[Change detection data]
....
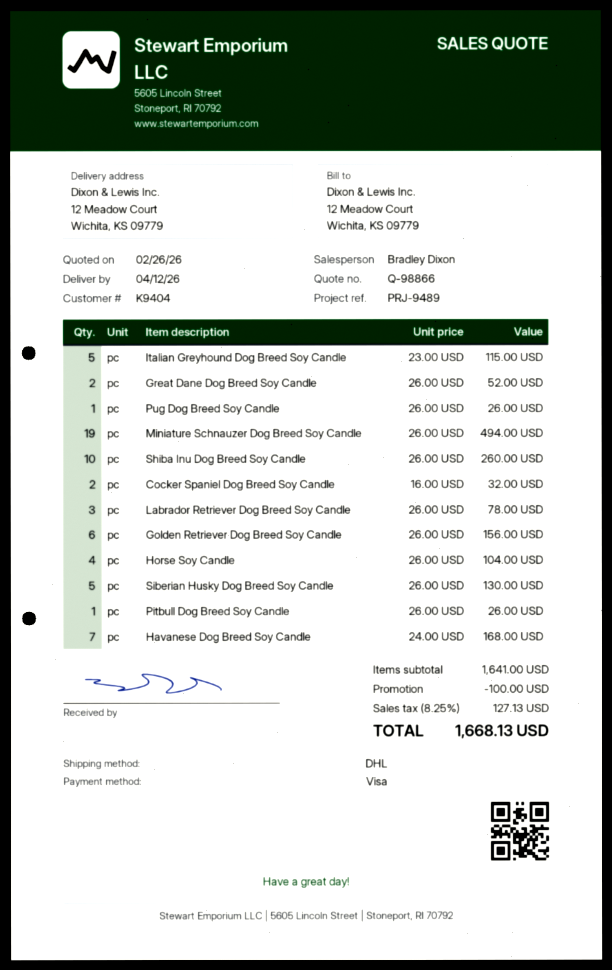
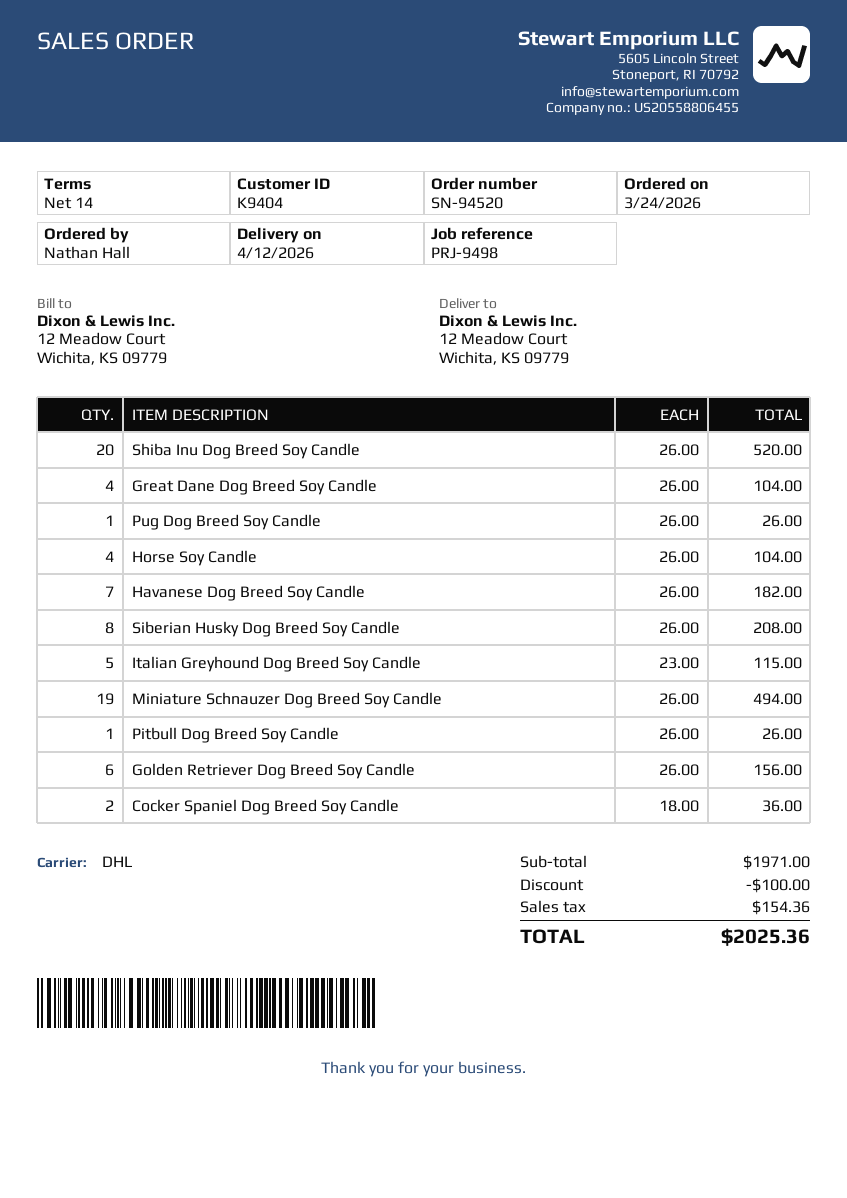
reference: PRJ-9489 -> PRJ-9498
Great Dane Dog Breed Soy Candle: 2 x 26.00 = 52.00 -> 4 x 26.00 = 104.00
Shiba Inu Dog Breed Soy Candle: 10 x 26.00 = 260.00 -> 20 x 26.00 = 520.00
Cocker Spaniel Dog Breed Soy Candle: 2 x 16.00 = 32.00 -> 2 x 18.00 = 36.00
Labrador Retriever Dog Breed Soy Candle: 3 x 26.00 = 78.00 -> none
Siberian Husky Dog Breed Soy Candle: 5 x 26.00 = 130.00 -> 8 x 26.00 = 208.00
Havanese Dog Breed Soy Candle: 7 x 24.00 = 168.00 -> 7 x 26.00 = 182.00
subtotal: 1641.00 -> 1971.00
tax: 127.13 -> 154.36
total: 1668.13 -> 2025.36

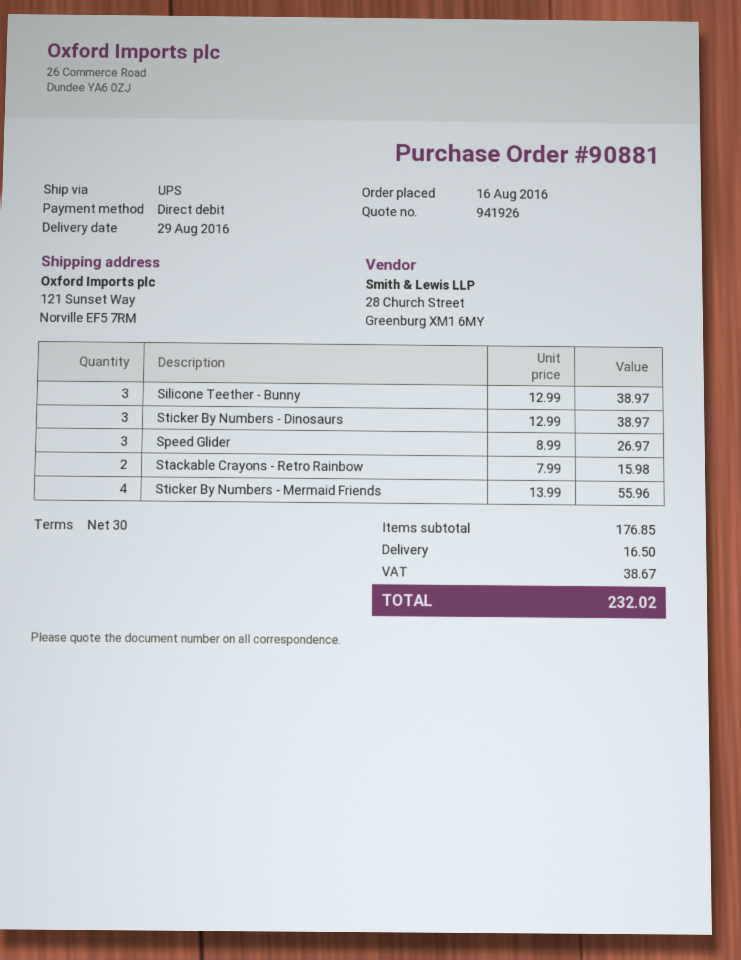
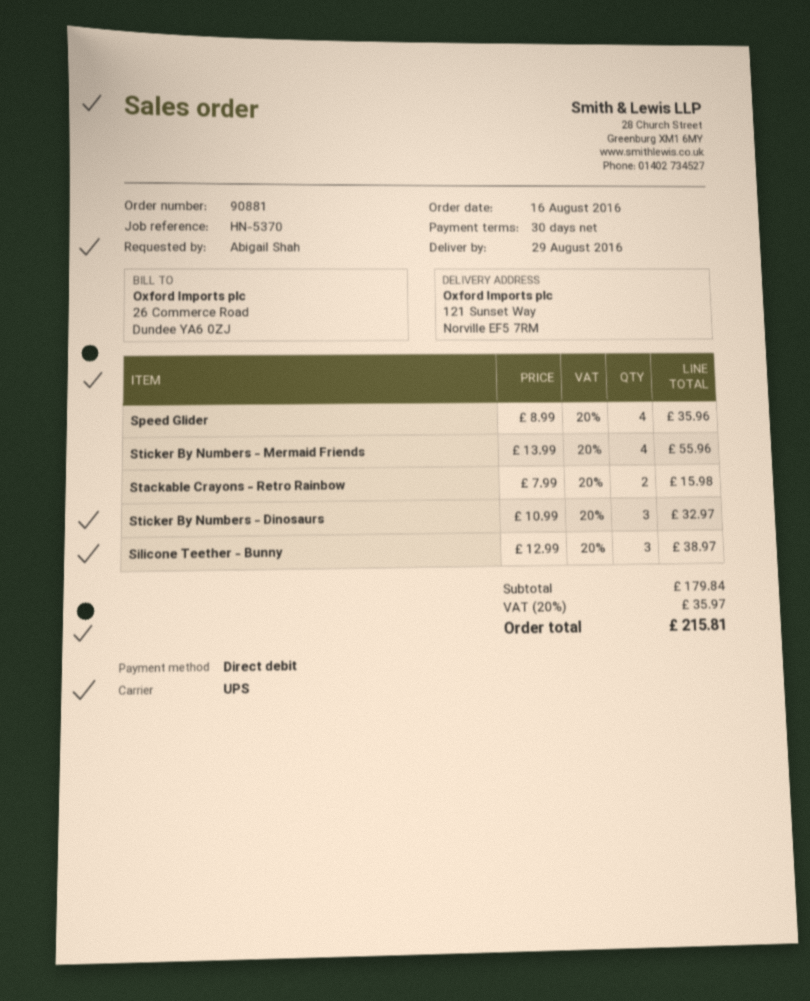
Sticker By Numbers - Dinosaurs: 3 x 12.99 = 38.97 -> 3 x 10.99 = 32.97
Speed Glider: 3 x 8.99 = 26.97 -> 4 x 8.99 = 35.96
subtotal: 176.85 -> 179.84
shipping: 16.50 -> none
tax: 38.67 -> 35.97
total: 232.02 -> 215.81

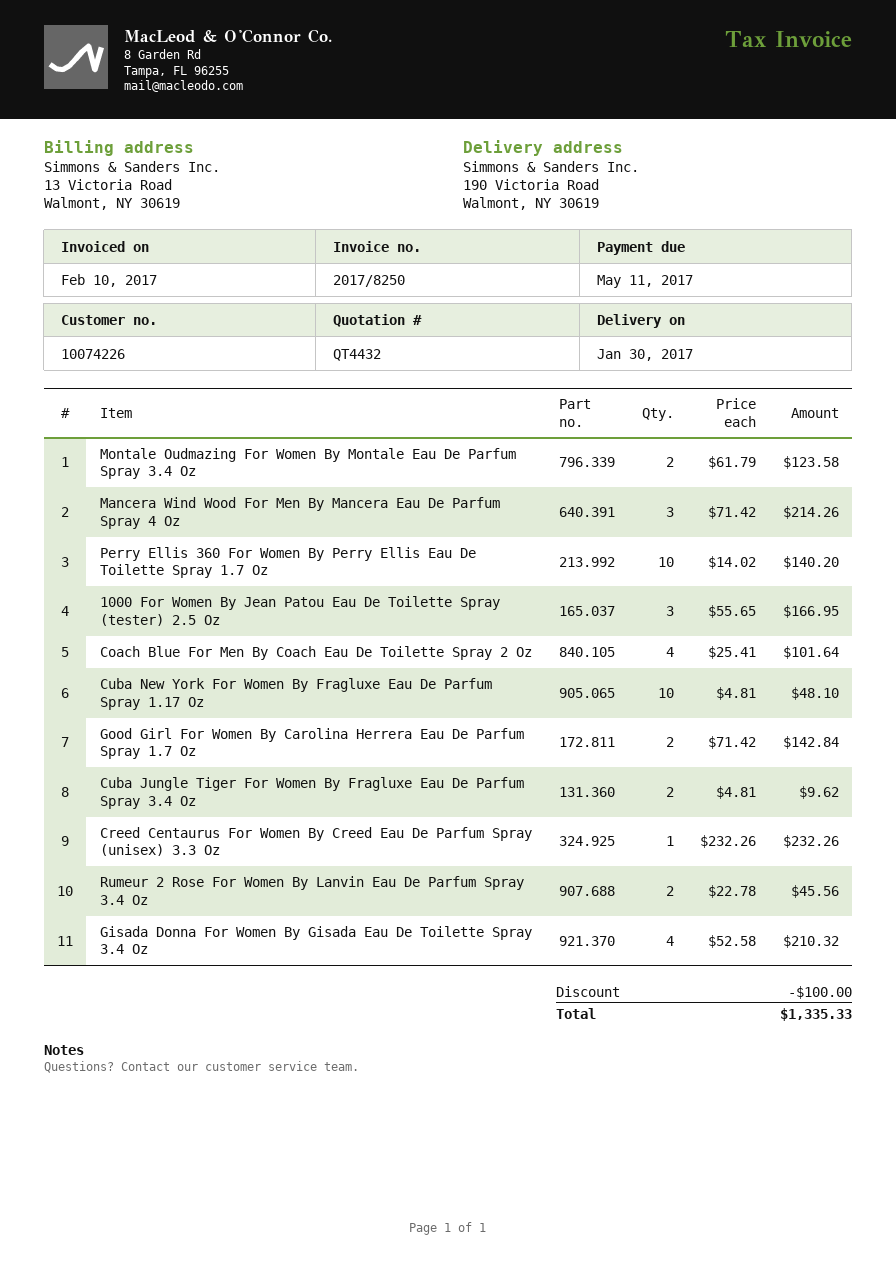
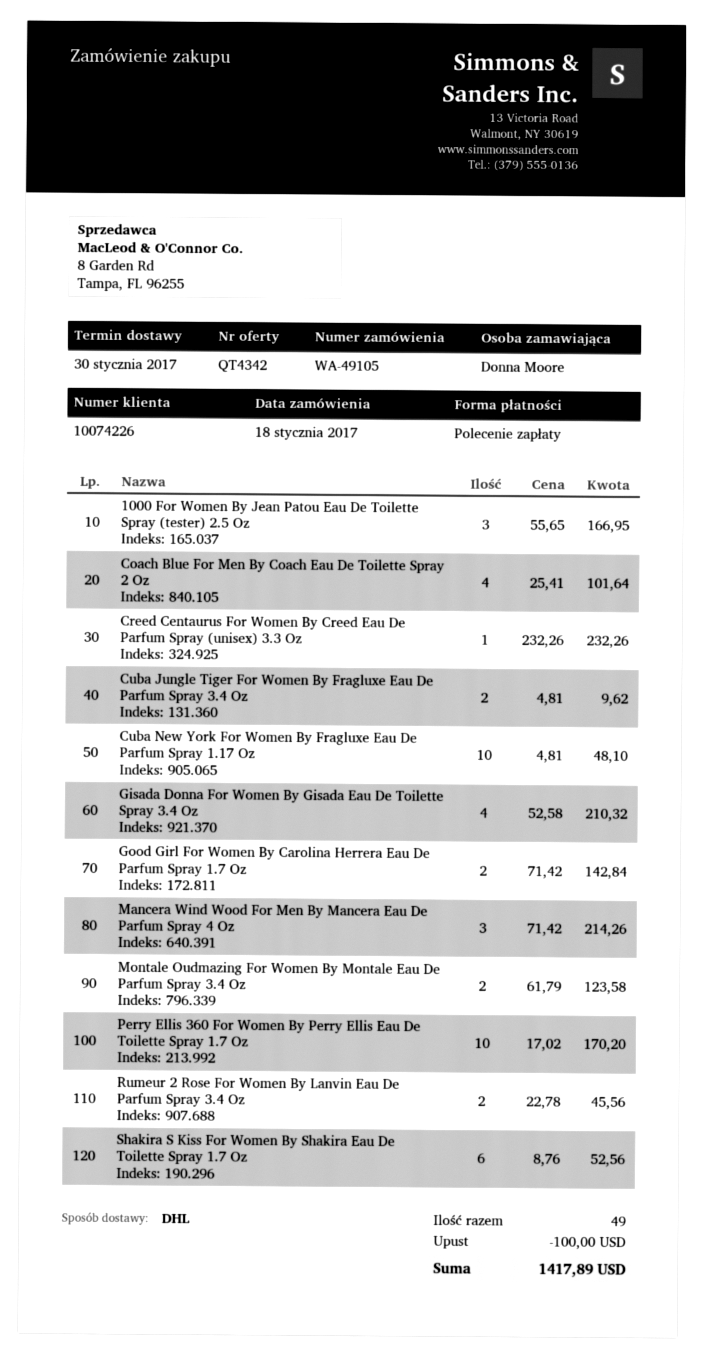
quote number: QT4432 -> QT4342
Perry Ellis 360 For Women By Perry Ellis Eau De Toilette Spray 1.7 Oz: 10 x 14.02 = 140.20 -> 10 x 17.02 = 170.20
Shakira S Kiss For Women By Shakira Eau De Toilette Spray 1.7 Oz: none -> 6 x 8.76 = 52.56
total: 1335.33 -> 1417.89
....
Copy the preceding data in full and word for word, dropping its pictures.

reference: PRJ-9489 -> PRJ-9498
Great Dane Dog Breed Soy Candle: 2 x 26.00 = 52.00 -> 4 x 26.00 = 104.00
Shiba Inu Dog Breed Soy Candle: 10 x 26.00 = 260.00 -> 20 x 26.00 = 520.00
Cocker Spaniel Dog Breed Soy Candle: 2 x 16.00 = 32.00 -> 2 x 18.00 = 36.00
Labrador Retriever Dog Breed Soy Candle: 3 x 26.00 = 78.00 -> none
Siberian Husky Dog Breed Soy Candle: 5 x 26.00 = 130.00 -> 8 x 26.00 = 208.00
Havanese Dog Breed Soy Candle: 7 x 24.00 = 168.00 -> 7 x 26.00 = 182.00
subtotal: 1641.00 -> 1971.00
tax: 127.13 -> 154.36
total: 1668.13 -> 2025.36

Sticker By Numbers - Dinosaurs: 3 x 12.99 = 38.97 -> 3 x 10.99 = 32.97
Speed Glider: 3 x 8.99 = 26.97 -> 4 x 8.99 = 35.96
subtotal: 176.85 -> 179.84
shipping: 16.50 -> none
tax: 38.67 -> 35.97
total: 232.02 -> 215.81

quote number: QT4432 -> QT4342
Perry Ellis 360 For Women By Perry Ellis Eau De Toilette Spray 1.7 Oz: 10 x 14.02 = 140.20 -> 10 x 17.02 = 170.20
Shakira S Kiss For Women By Shakira Eau De Toilette Spray 1.7 Oz: none -> 6 x 8.76 = 52.56
total: 1335.33 -> 1417.89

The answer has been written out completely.